YOUR INSTRUCTIONS: If a line in the listing includes the word "that", copy it out.

AVAILABLE DATA:
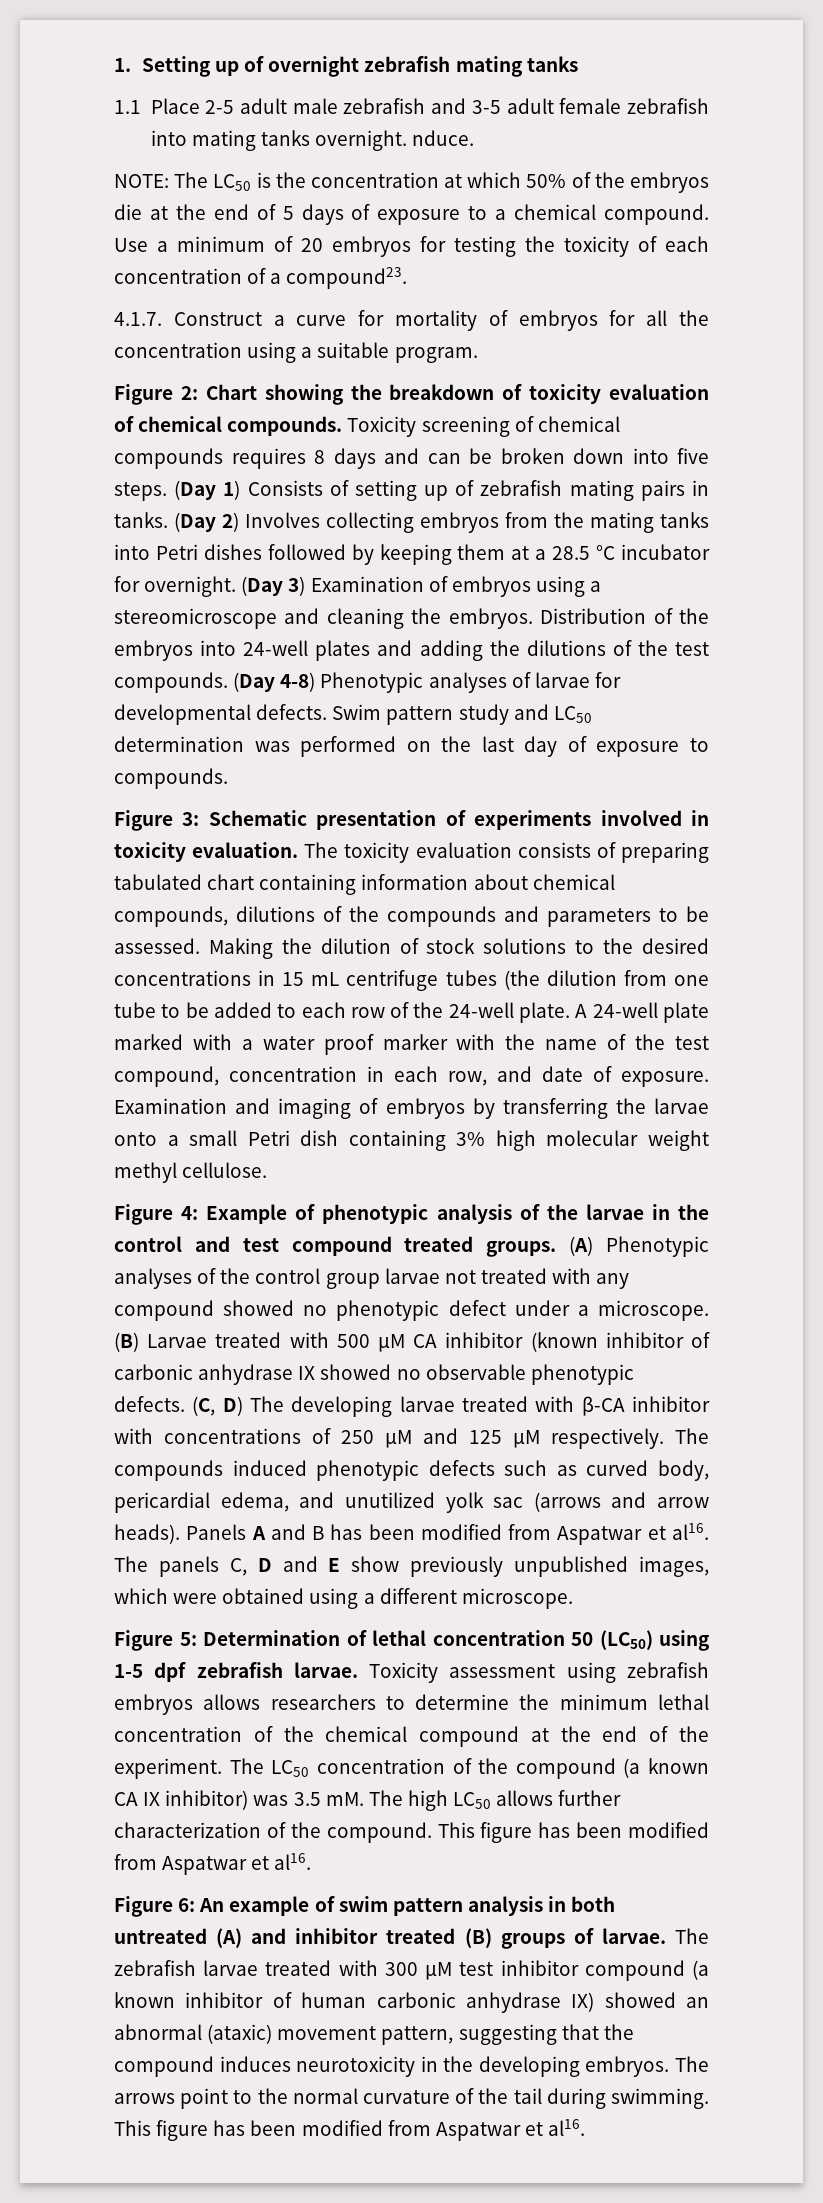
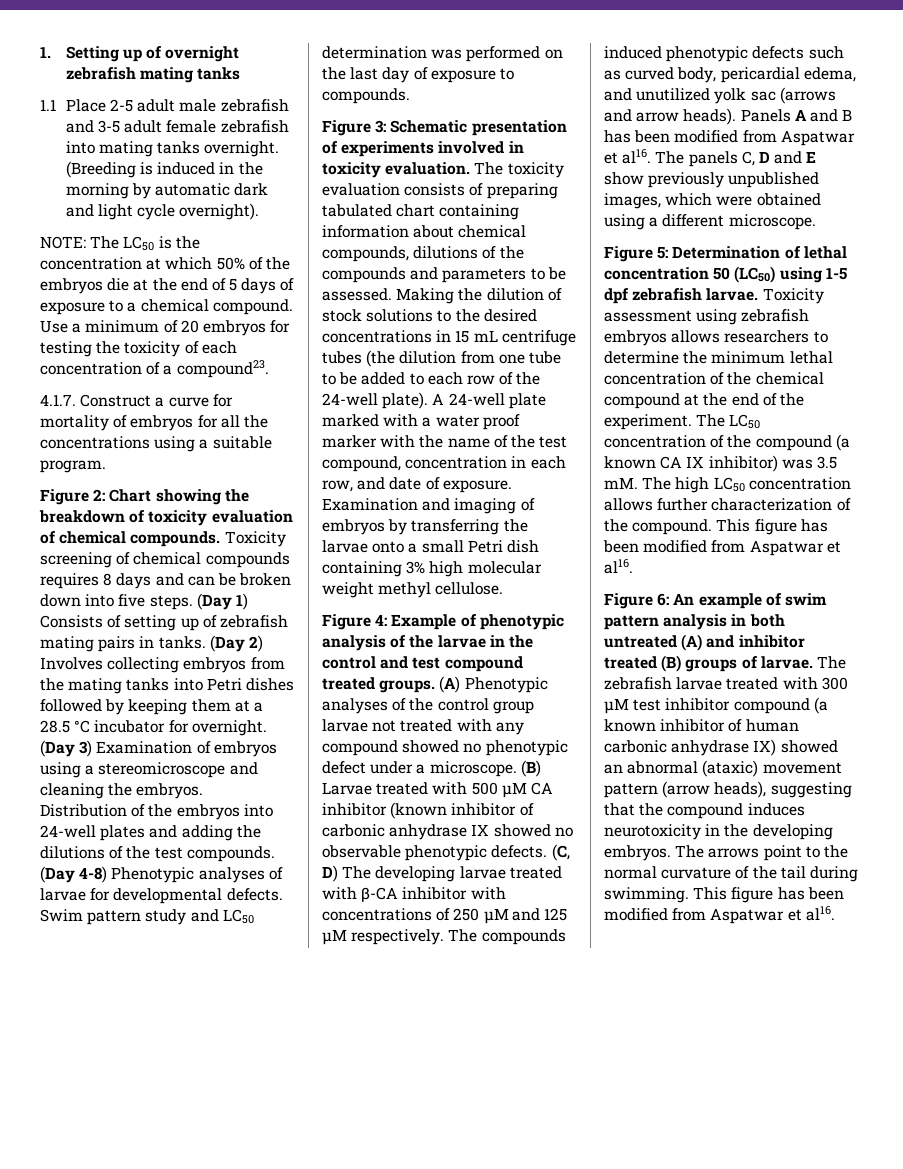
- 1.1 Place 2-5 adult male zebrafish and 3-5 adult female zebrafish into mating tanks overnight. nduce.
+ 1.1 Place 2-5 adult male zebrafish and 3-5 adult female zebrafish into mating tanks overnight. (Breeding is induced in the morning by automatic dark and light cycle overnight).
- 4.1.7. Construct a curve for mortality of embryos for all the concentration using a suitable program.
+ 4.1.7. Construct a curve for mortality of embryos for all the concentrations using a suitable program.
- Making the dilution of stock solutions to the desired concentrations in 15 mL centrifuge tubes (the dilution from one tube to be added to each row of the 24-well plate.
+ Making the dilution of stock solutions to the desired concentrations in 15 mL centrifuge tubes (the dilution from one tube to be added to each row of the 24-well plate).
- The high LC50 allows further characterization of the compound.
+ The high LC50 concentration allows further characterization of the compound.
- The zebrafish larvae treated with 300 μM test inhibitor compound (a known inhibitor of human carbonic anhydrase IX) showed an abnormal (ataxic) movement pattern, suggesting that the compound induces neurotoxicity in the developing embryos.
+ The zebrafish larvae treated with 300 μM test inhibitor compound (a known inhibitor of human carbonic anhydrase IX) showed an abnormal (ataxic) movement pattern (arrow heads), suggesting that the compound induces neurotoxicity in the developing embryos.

RESULT:
- The zebrafish larvae treated with 300 μM test inhibitor compound (a known inhibitor of human carbonic anhydrase IX) showed an abnormal (ataxic) movement pattern, suggesting that the compound induces neurotoxicity in the developing embryos.
+ The zebrafish larvae treated with 300 μM test inhibitor compound (a known inhibitor of human carbonic anhydrase IX) showed an abnormal (ataxic) movement pattern (arrow heads), suggesting that the compound induces neurotoxicity in the developing embryos.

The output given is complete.